There is an underlying economic theme to Fischer's presentation. He argues that even in the face of harsh economic conditions, America has been a land of plenty. As the country developed and its economic bounty grew, an increasing number of people were able to feel more secure in life and pursue other ends than bare sustenance. Thus, in the second chapter of his book, Fischer describes in broad terms the zig-zag growth of American economic security, with some tensions and regressions beginning in the 1970s. Importantly and provocatively, Fischer denies the often repeated charges that Americans are a "materialist" or "consumerist" people. He argues that at all times Americans have sought out the good things in life which have been on the whole plentiful in the nation. The use and benefits that people make of material goods, Fischer maintains, does not support often-levelled charges of philistinism. Rather, the increasing availablity of material goods have allowed Americans to expand their voluntaristic activities in pursuing their own ends.
In a chapter called "groups", Fischer focuses on the changes in the American family and on the role of women to a position of independence and equality. The family becomes a key instance of Fischer's analysis of how individuals relate to groups: they are sources of identiy and purpose but they also can be left when they fail to meet their purpose. With this broad form of analysis, Fisher examines American's religious commitments and concludes that Americans have remained an essentially religious people. He examines clubs, social organizations, the work place, neighborhoods and friendships to conclude that voluntarism has been and remains a critical component of American life and character.
In a chapter called "public spaces", Fischer examines American participation in the public sphere, from main street to the voting booth and in the private sphere. He finds that in recent years, Americans participation in voting and other public activities has fallen off as Americans have tended to pursue more private ends, based in part on the television and the Internet.
In a chapter called, "Mentality", Fischer examines the passions Americans have displayed for self-help and self-improvement. There is a tension in American life between the expectations people have of themeselves and of others on the one hand and liberty on the other hand. As in marriages, freedom has resulted in raised expectations which often cannot be met, people being fallible and imperfect. Nevertheless, Fischer finds claims that American life has become more tense or mentally unstable unproven and overstated. He concludes that contemporary Americans are on the whole happier than were their predecessors.

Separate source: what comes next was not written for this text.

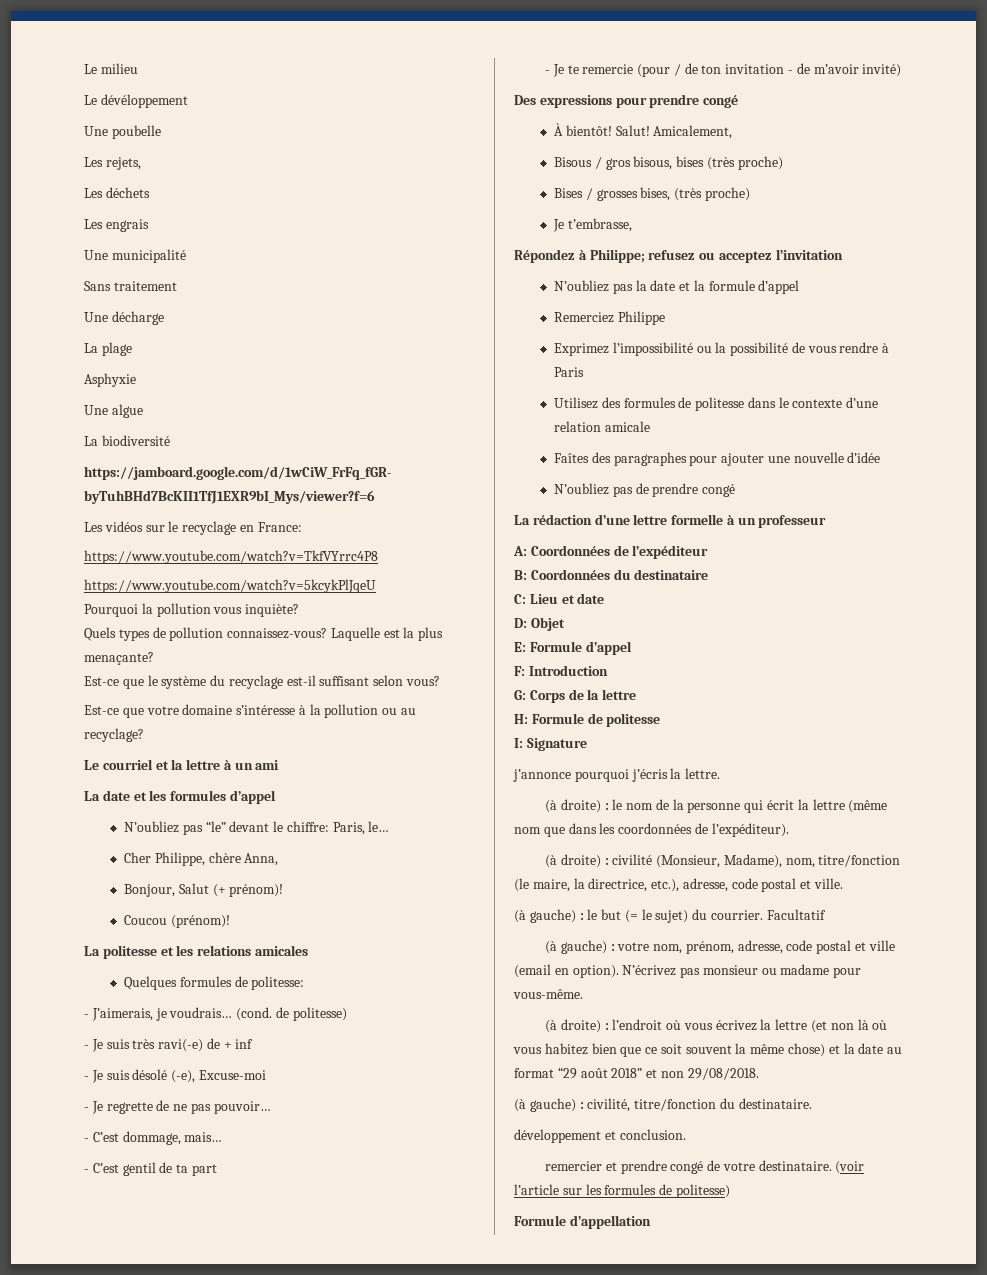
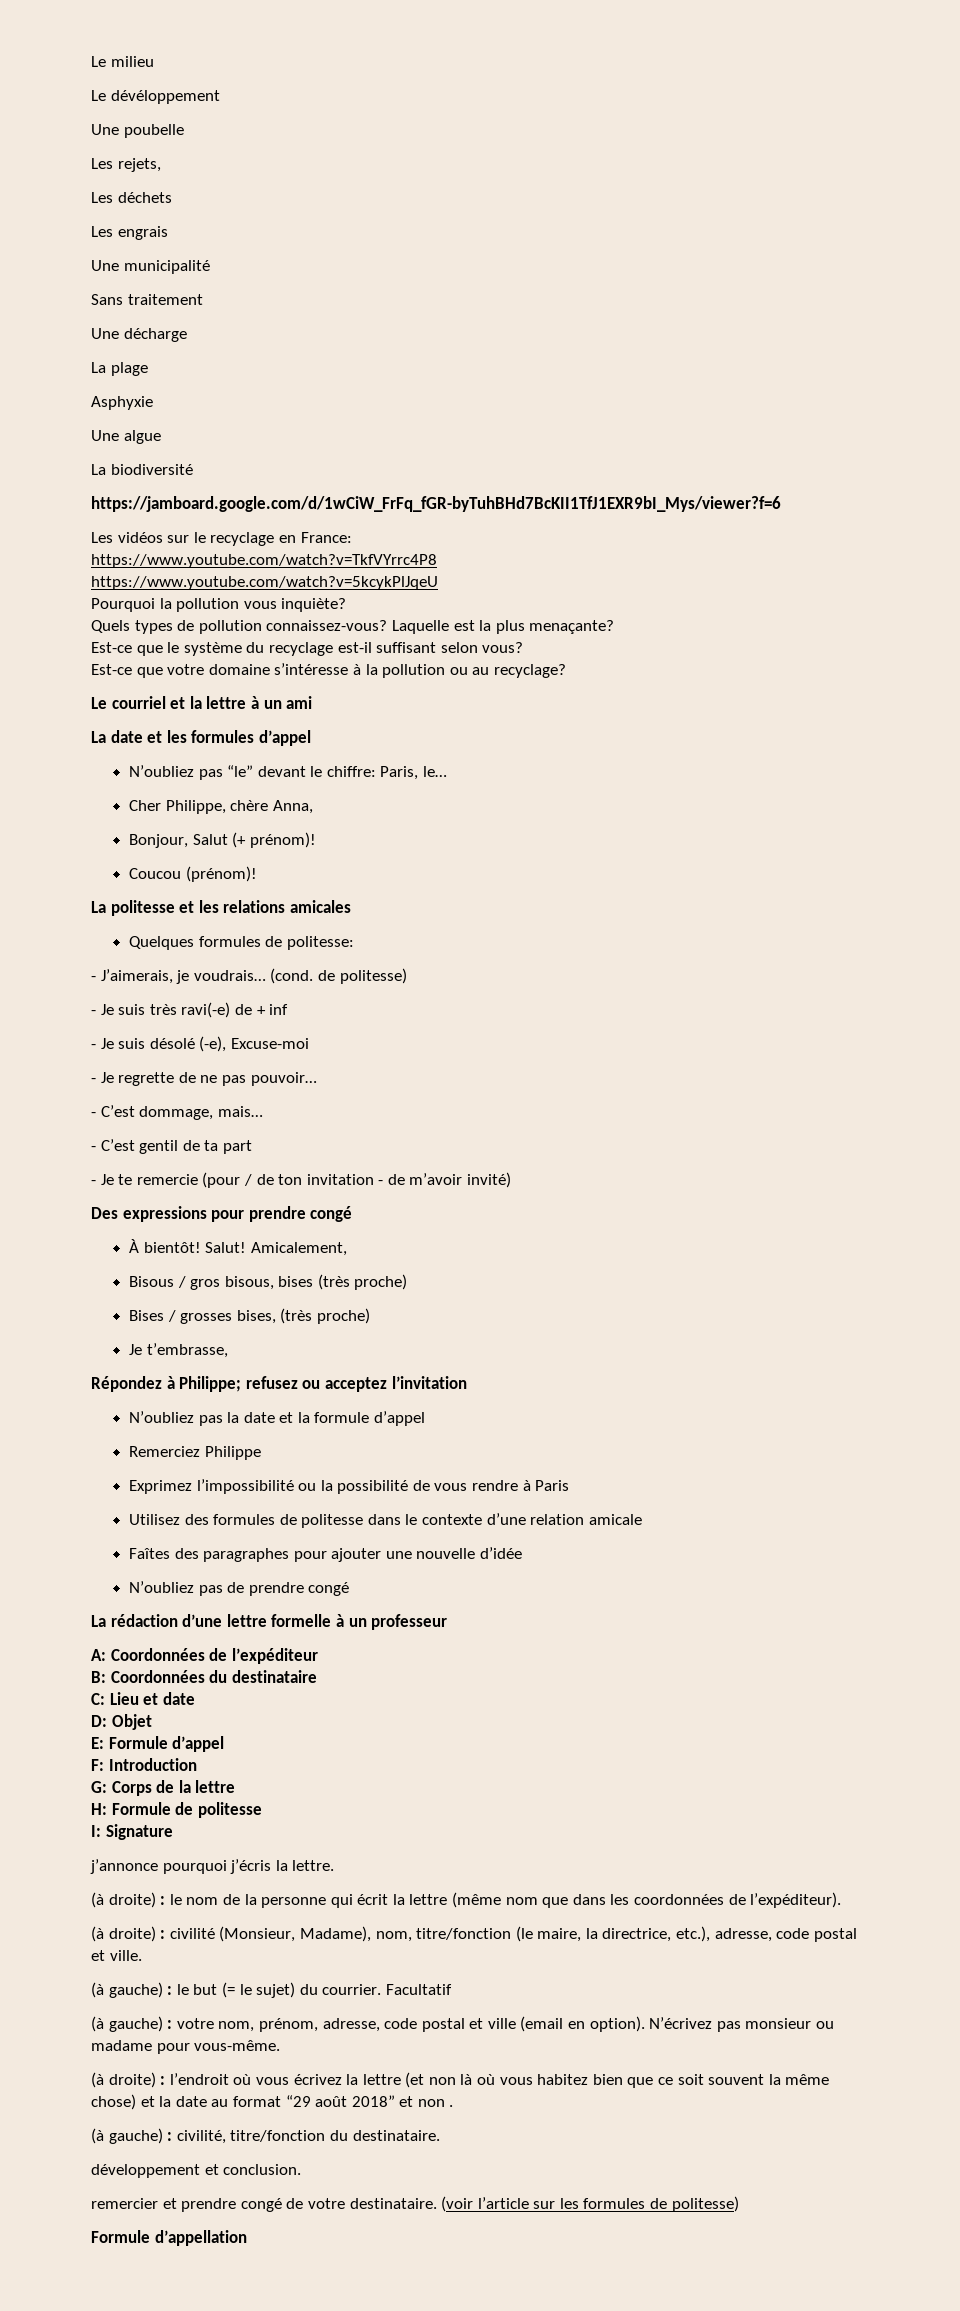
- (à droite) : l’endroit où vous écrivez la lettre (et non là où vous habitez bien que ce soit souvent la même chose) et la date au format “29 août 2018” et non 29/08/2018.
+ (à droite) : l’endroit où vous écrivez la lettre (et non là où vous habitez bien que ce soit souvent la même chose) et la date au format “29 août 2018” et non .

This is a detailed book consisting of about 250 pages of text followed by and almost equally set of endnotes and bibliography. The author convinced me of his efforts at even-handedness. He has written a book that touches upon some of the divisions in current American life but that takes no particular side. The writing can be dry. This is a thoughtful, provocative book for readers interested in considering and understanding the nature of the American experience.
Here's an example of why I call this book head-snapping. Here are five assumptions millions of us share in casual conversation about our country and culture and communities:
Until recently, American families routinely shared dinners together.
Americans have become increasingly rootless, moving more and more often.
Americans have become less religious over time.
Americans have become more violent.
Americans have become less concerned about the needy.
As it turns out, based on data that Fischer describes in this new book, all five assumptions amount to myths about America. Not only am I now enjoying Fischer's work, as an individual who is interested in accurately seeing and understanding our culture, but I can see there are seeds in this book for great small-group discussion. Definitely 5 stars.